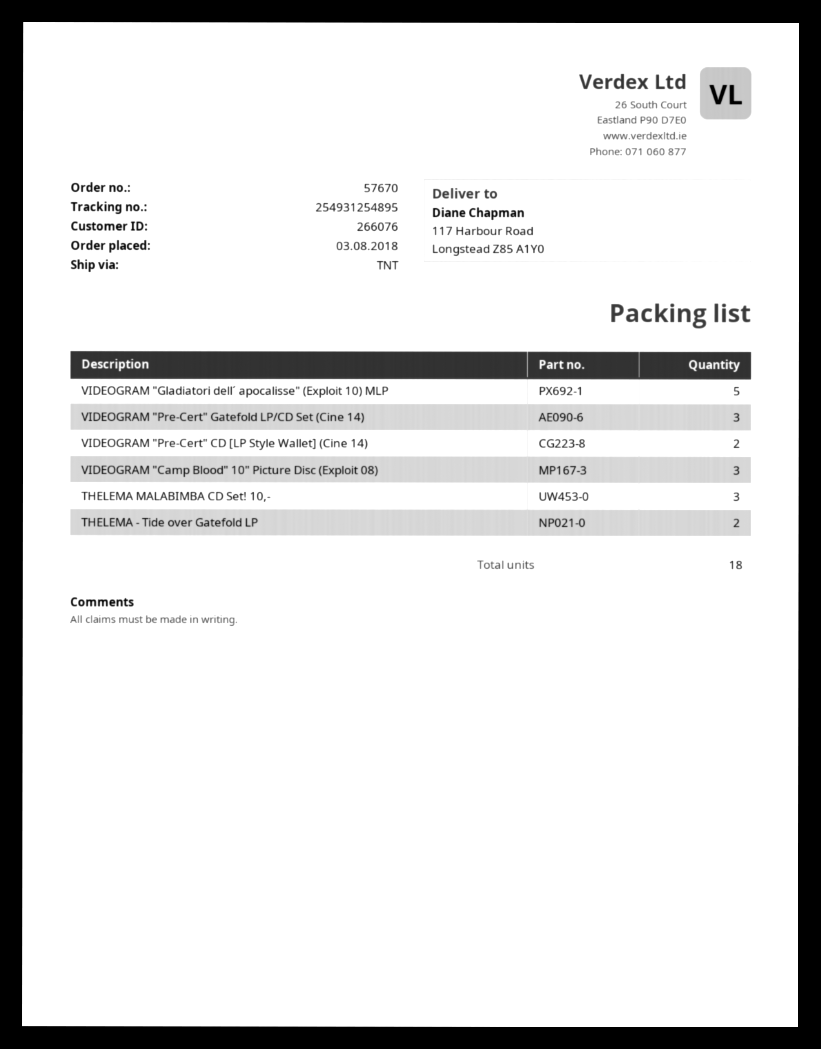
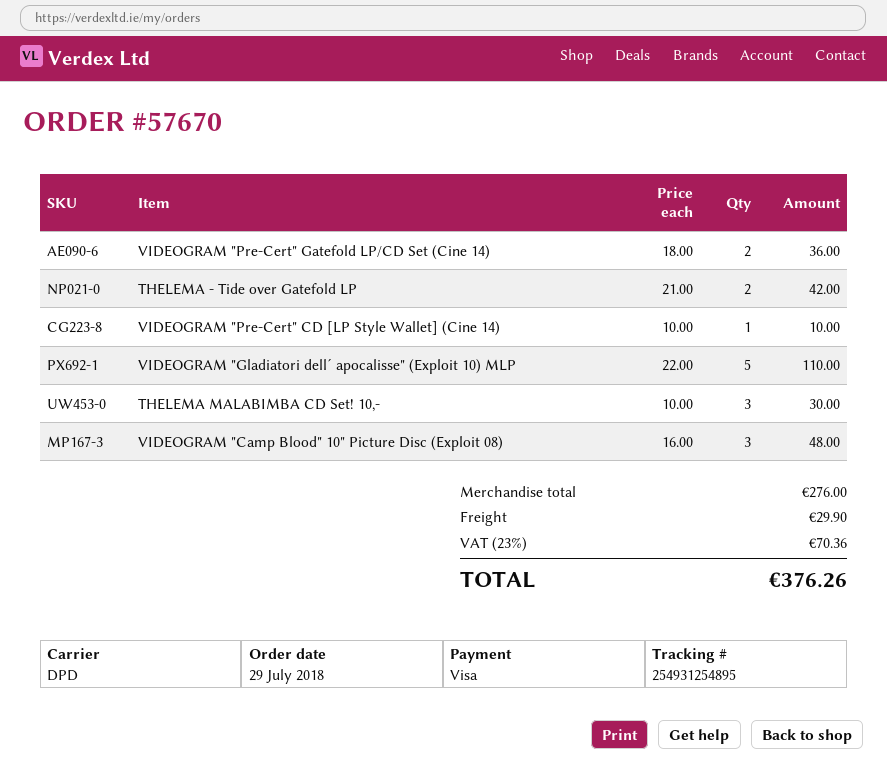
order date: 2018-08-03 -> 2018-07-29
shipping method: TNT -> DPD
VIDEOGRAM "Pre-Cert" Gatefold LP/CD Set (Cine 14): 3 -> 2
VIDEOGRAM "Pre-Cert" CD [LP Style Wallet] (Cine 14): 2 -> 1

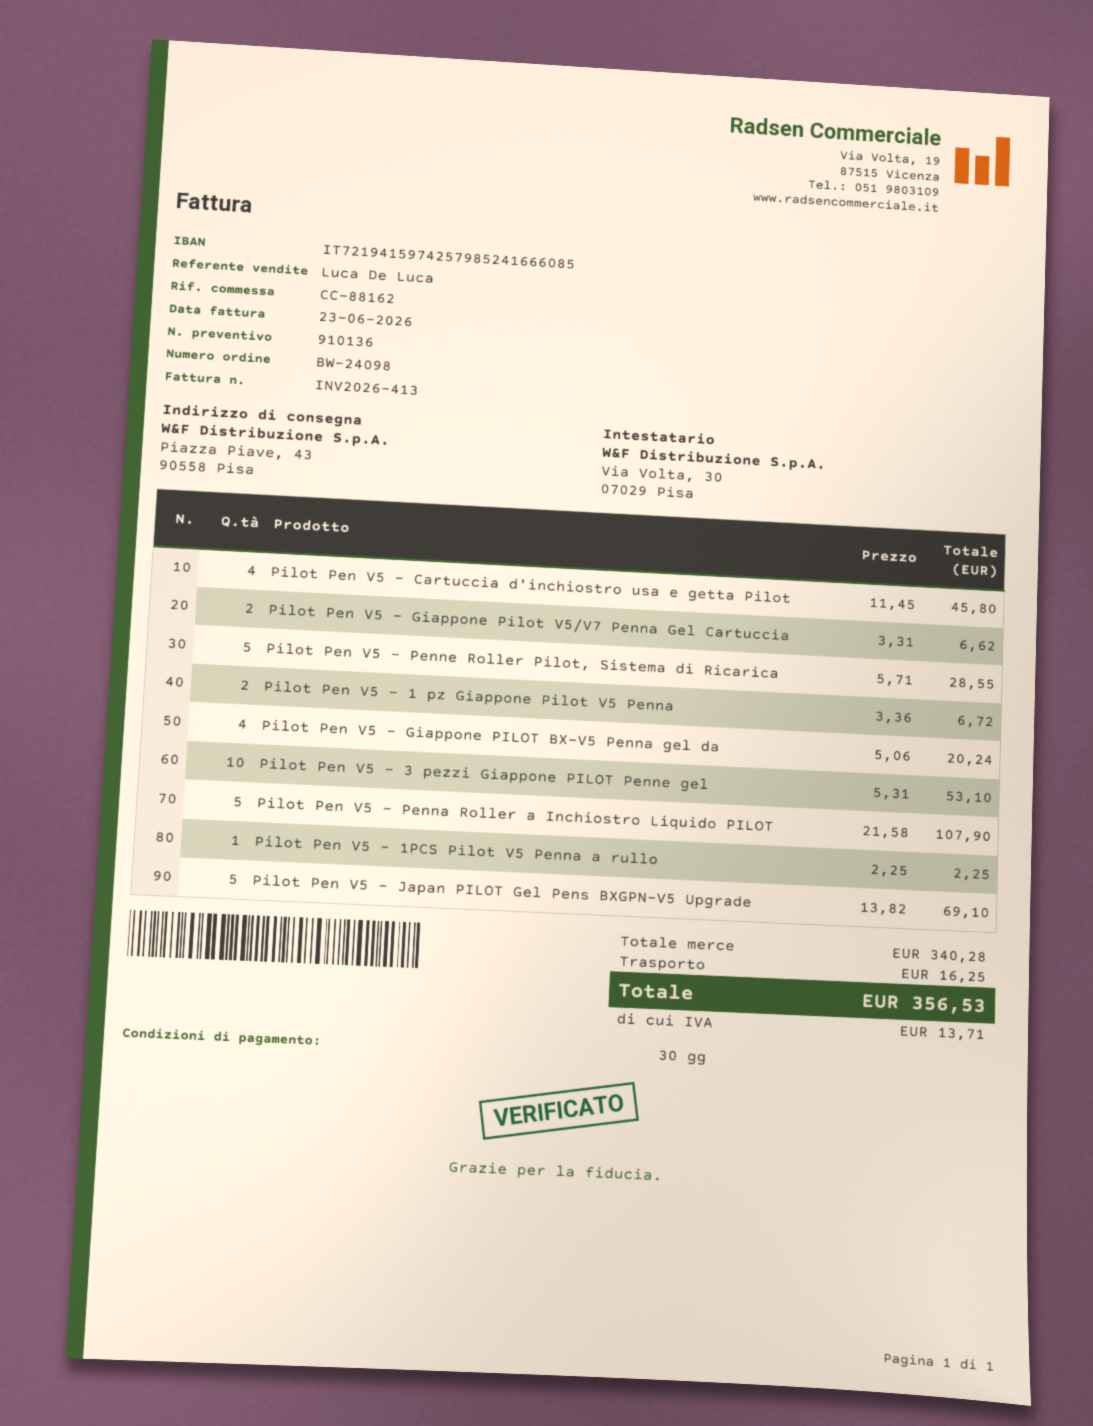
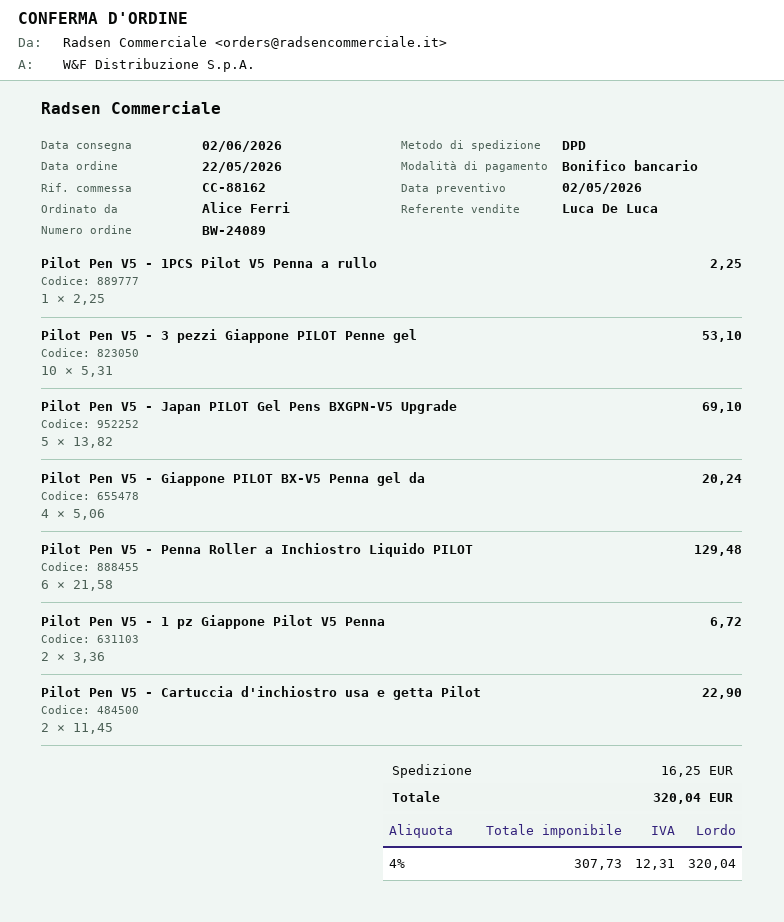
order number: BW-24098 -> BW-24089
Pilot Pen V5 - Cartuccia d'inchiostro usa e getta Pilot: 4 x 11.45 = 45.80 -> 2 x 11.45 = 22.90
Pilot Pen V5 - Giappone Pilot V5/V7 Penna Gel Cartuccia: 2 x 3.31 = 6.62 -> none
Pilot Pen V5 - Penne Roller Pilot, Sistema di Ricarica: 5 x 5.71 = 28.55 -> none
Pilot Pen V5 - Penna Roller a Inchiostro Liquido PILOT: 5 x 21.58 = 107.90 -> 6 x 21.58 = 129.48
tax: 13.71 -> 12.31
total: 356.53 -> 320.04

* **What to do**
Everything in the records except the pictures should be printed again exactly.

* **Solution below**
order date: 2018-08-03 -> 2018-07-29
shipping method: TNT -> DPD
VIDEOGRAM "Pre-Cert" Gatefold LP/CD Set (Cine 14): 3 -> 2
VIDEOGRAM "Pre-Cert" CD [LP Style Wallet] (Cine 14): 2 -> 1

order number: BW-24098 -> BW-24089
Pilot Pen V5 - Cartuccia d'inchiostro usa e getta Pilot: 4 x 11.45 = 45.80 -> 2 x 11.45 = 22.90
Pilot Pen V5 - Giappone Pilot V5/V7 Penna Gel Cartuccia: 2 x 3.31 = 6.62 -> none
Pilot Pen V5 - Penne Roller Pilot, Sistema di Ricarica: 5 x 5.71 = 28.55 -> none
Pilot Pen V5 - Penna Roller a Inchiostro Liquido PILOT: 5 x 21.58 = 107.90 -> 6 x 21.58 = 129.48
tax: 13.71 -> 12.31
total: 356.53 -> 320.04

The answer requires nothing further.